The Lower Mississippi River Water Trail

The beautiful white-sand beaches found along the lower dikes #3, #4, #5 and #6 make excellent pit stops, picnic sites, but is too open for predictable camping.  A photograph from one of these beaches on a sunny day seems to suggest the Caribbean not the muddy Mississippi.  You might want to set up a volleyball net and suntan alongside the sparkling waters reflecting the deep blues of the sky.  Swim at your own risk.  Watch for strange currents.  The waters tend to pull away from the sandbar into the depths of the main navigation channel here.  Strong swimmers only, and designate a lifeguard equipped with safety rope and rescue vessel.  If you are a weaker swimmer or have children your best bet will be to find an off-channel place where the water is calm and quiet.  With a little exploring you should be able to locate calm places around the backside of the sandbar.  [CLICK HERE: Safe Swimming]

 

The best blue holes in the area were seasonally carved below Dike #5 but the high waters 2011 covered them all in deep sand.  Maybe they’ll reappear in the future?

 

As you pass below the forested top of Island 69 opposite the Lower end of Sessions (near Mile 614) your will be attracted to a shining cone-shaped building downstream that looks like a silver pyramid, maybe a repeat vision of the Memphis Pyramid.  This is the Bunge Elevator at Dennis Landing.  The river has not treated this grain elevator kindly, for years it was rendered inoperable by growing shoals, in 2011 it was completely flooded.
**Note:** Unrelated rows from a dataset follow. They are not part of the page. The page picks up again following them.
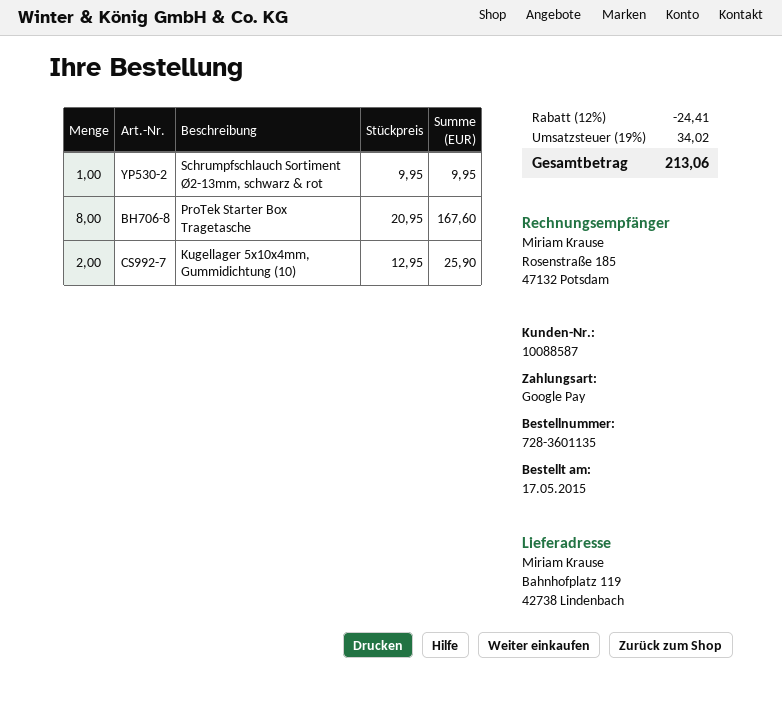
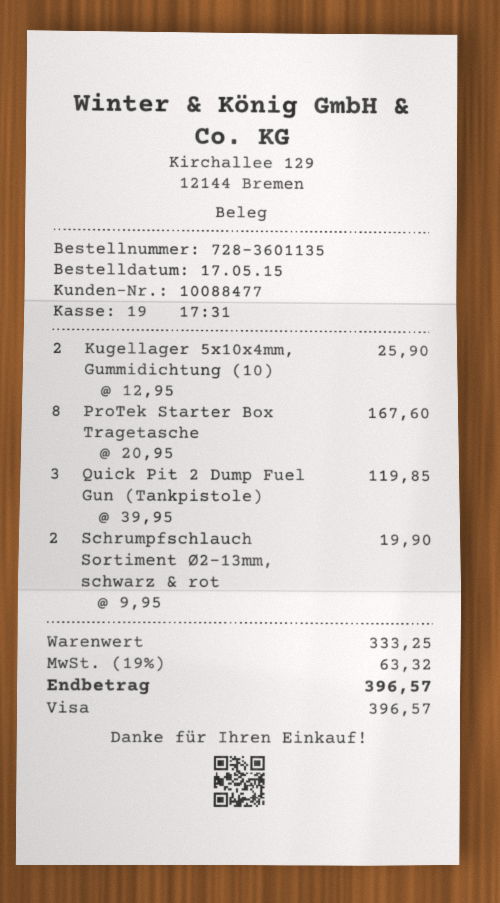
customer number: 10088587 -> 10088477
payment method: Google Pay -> Visa
Schrumpfschlauch Sortiment Ø2-13mm, schwarz & rot: 1 x 9.95 = 9.95 -> 2 x 9.95 = 19.90
Quick Pit 2 Dump Fuel Gun (Tankpistole): none -> 3 x 39.95 = 119.85
discount: 12% = 24.41 -> none
tax: 19% = 34.02 -> 19% = 63.32
total: 213.06 -> 396.57

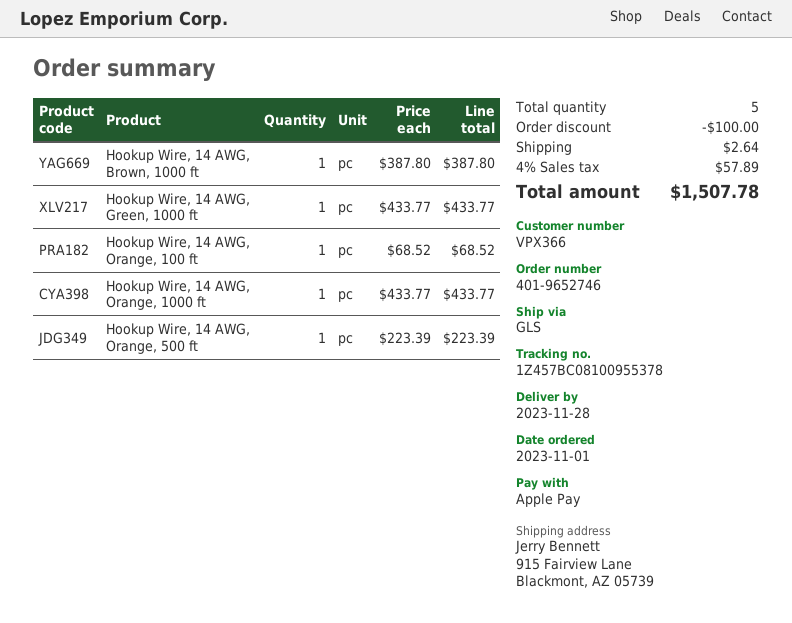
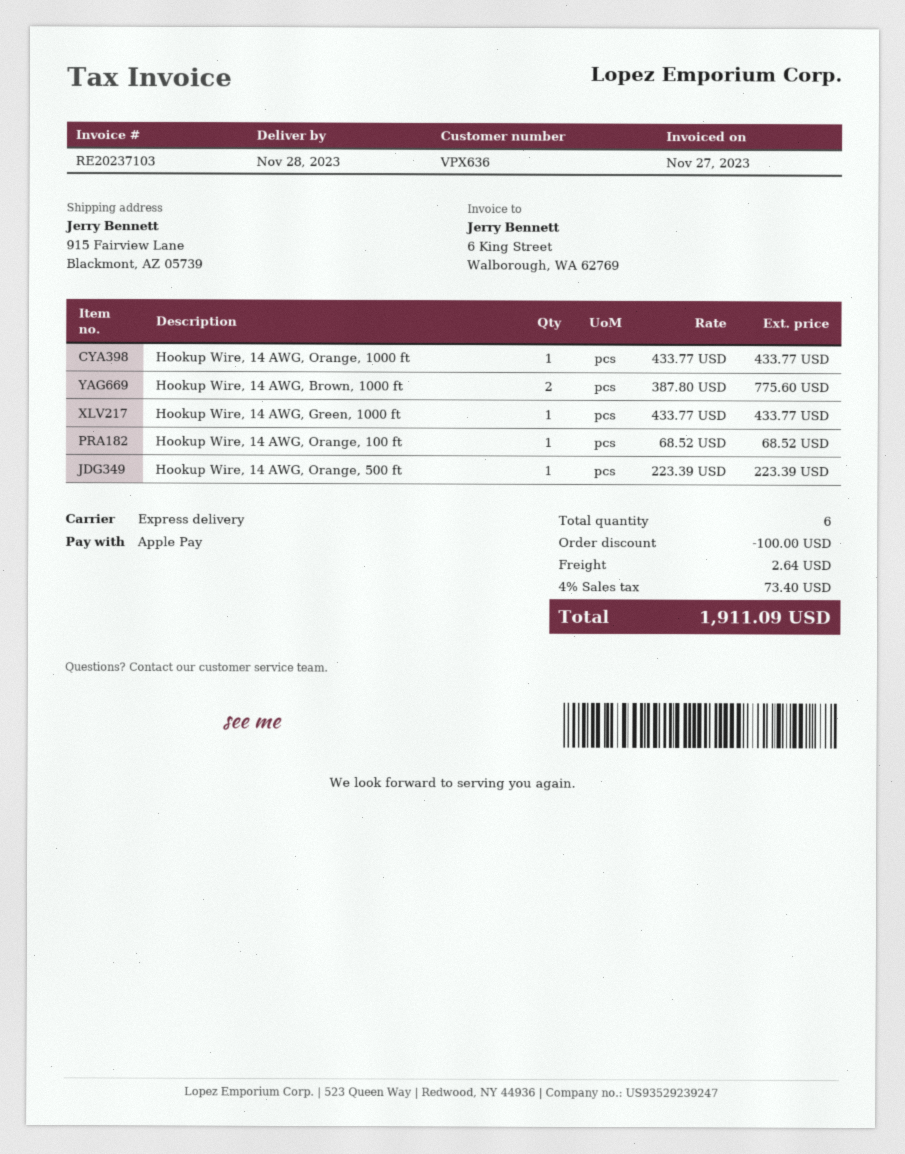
customer number: VPX366 -> VPX636
shipping method: GLS -> express
Hookup Wire, 14 AWG, Brown, 1000 ft: 1 x 387.80 = 387.80 -> 2 x 387.80 = 775.60
total quantity: 5 -> 6
tax: 4% = 57.89 -> 4% = 73.40
total: 1507.78 -> 1911.09

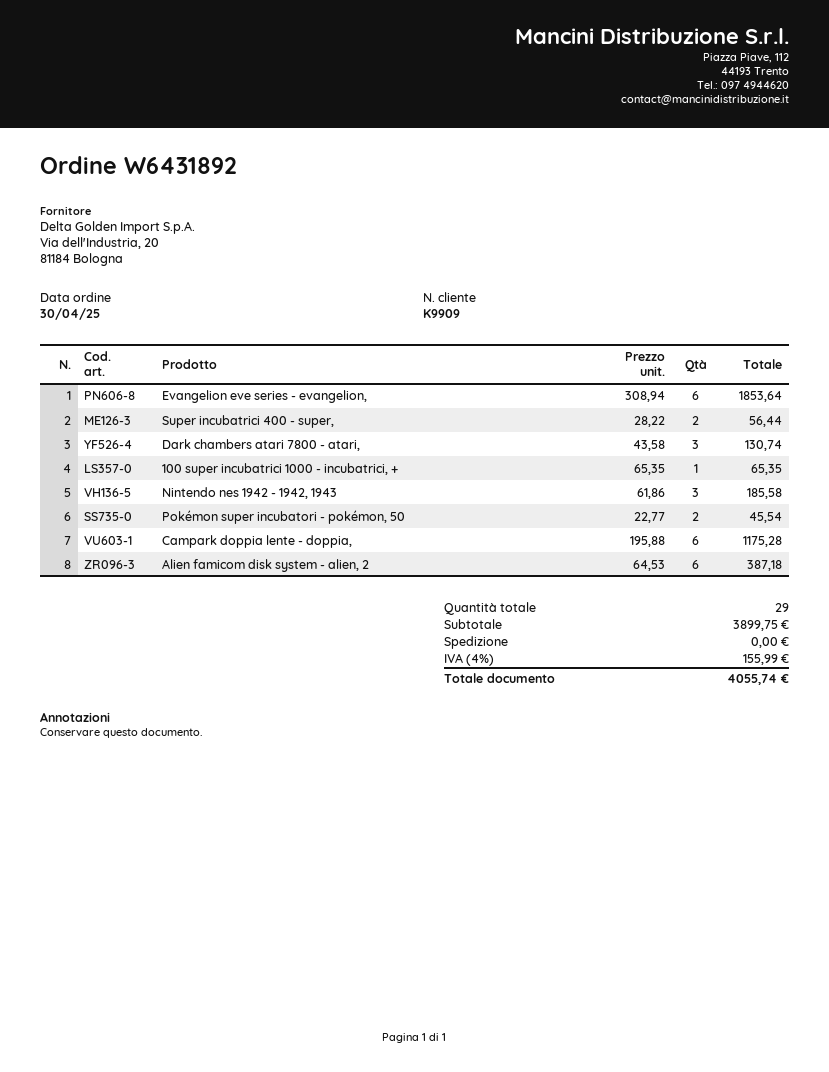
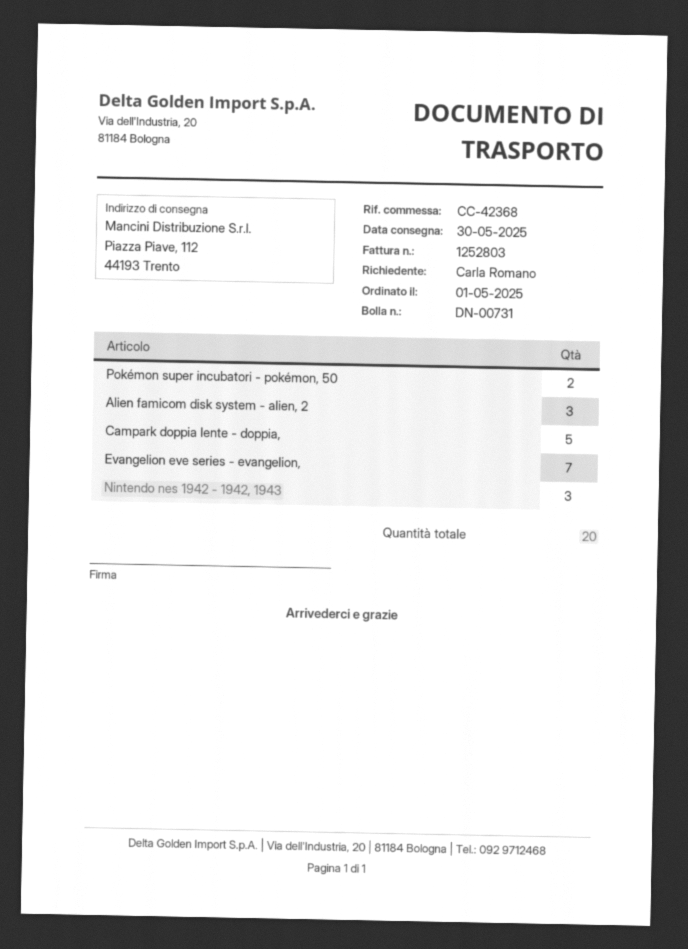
order date: 2025-04-30 -> 2025-05-01
Evangelion eve series - evangelion,: 6 -> 7
Super incubatrici 400 - super,: 2 -> none
Dark chambers atari 7800 - atari,: 3 -> none
100 super incubatrici 1000 - incubatrici, +: 1 -> none
Campark doppia lente - doppia,: 6 -> 5
Alien famicom disk system - alien, 2: 6 -> 3
total quantity: 29 -> 20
The Boat Launch is located a mile above the Elevator.  If you are planning a landing at Hurricane Point (Mile 610: Dennis Landing) You can stay main channel, or go back channel Island 69, but don’t follow the Secret Old Back Channel described below or you will end up a mile below the landing and will have to make a very strenuous upstream paddle and a vigorous ferry crossing to reach the landing. 

 

If you want to explore a back channel, you could also cross over to the Mississippi shoreline LBD and jump into the back channel behind Cession’s Towhead — and be well positioned for reaching Dennis Landing.  Keep reading below.

 

RBD 615.5 Island 69 Old Back Channel

Opens up around HG 18, strong flow at 25, forests flood out at 35.  Just below Knowlton high ground is a secret back channel RBD that is well worth paddling through for excellent wildlife viewing and a vision into the big forests and mud-bank side channels that used to run wild all over the Mississippi Valley.  Hug the right bank descending below Knowlton and look for a gaping opening in the woods in between Island 69 Dikes #1 and #2 (marked on map as Below Knowlton Dikes).  Remember the paddler’s rule of thumb, if its flowing in, its gotta be coming back out — somewhere.  River water seems to get sucked into this yawning opening and is forced inwards and gets swirled around several bends, narrowing as it does. 

 

Secret entrance to Knowlton Blue Hole: Around the second bend, at its NW extremity you will see a narrow channel maybe 30 feet wide entering into RBD, this is a water entrance into Knowlton Blue Hole, you can cut in here and paddle a hundred yards through the willows for a view of the lake and surrounding wetlands.  Beavers abound here in between floods.  For several decades I used to visit the largest beaver lodge I have ever seen — which was found situated between the willows behind Knowlton.  The flood of 2011 removed the lodge, but probably this will be rebuilt by local residents or the castor order.

 

Continuing down the old back channel keep conversation down and paddle quietly and you will see wildlife not seen anywhere else.  I’ve encountered Choreopsis Moths, the largest of North American moths, and a dazzling array of songbirds.  One winter day while floating along in a canoe my silent passage was rewarded with a view of herds of white tailed deer swimming across the channel.  One summer day the strikingly beautiful milk snake swam alongside and allowed me to take several photographs.  I’ve found bear tracks alongside mine, and have heard many stories from local fisherman & hunters about bear encounters, and bear swimming the back channels.

 

Halfway down the three-mile channel is a low road crossing connecting the mainland to the Island 69 Hunting Camp, the water should be flowing over the low road until the river drops below 10HG.  One year hunting camp members decided to close off the back channel with crude earthworks for permanent vehicle access, but later the US Army Corps made them remove all traces, it being illegal to close off flowing waterways.  You get fleeting glimpses of several hunting camps as you float by, but the forests resume below, fields on the mainland, the waterway twists this way and that, at one place rounding and small island with the biggest trees in the area, and then eventually spilling out into another back channel of Island 69.

 

Island 69 is an archipelago of Islands.  As you exit the secret old channel you are entering another bigger back channel. If you need to make landing at Hurricane Point (Dennis Landing) you will have to paddle upstream several hundred yards and then ferry over a solid mile to make the crossing.  If you are continuing downstream stay with the flow and follow it a half mile where it rejoins the main channel for points downstream.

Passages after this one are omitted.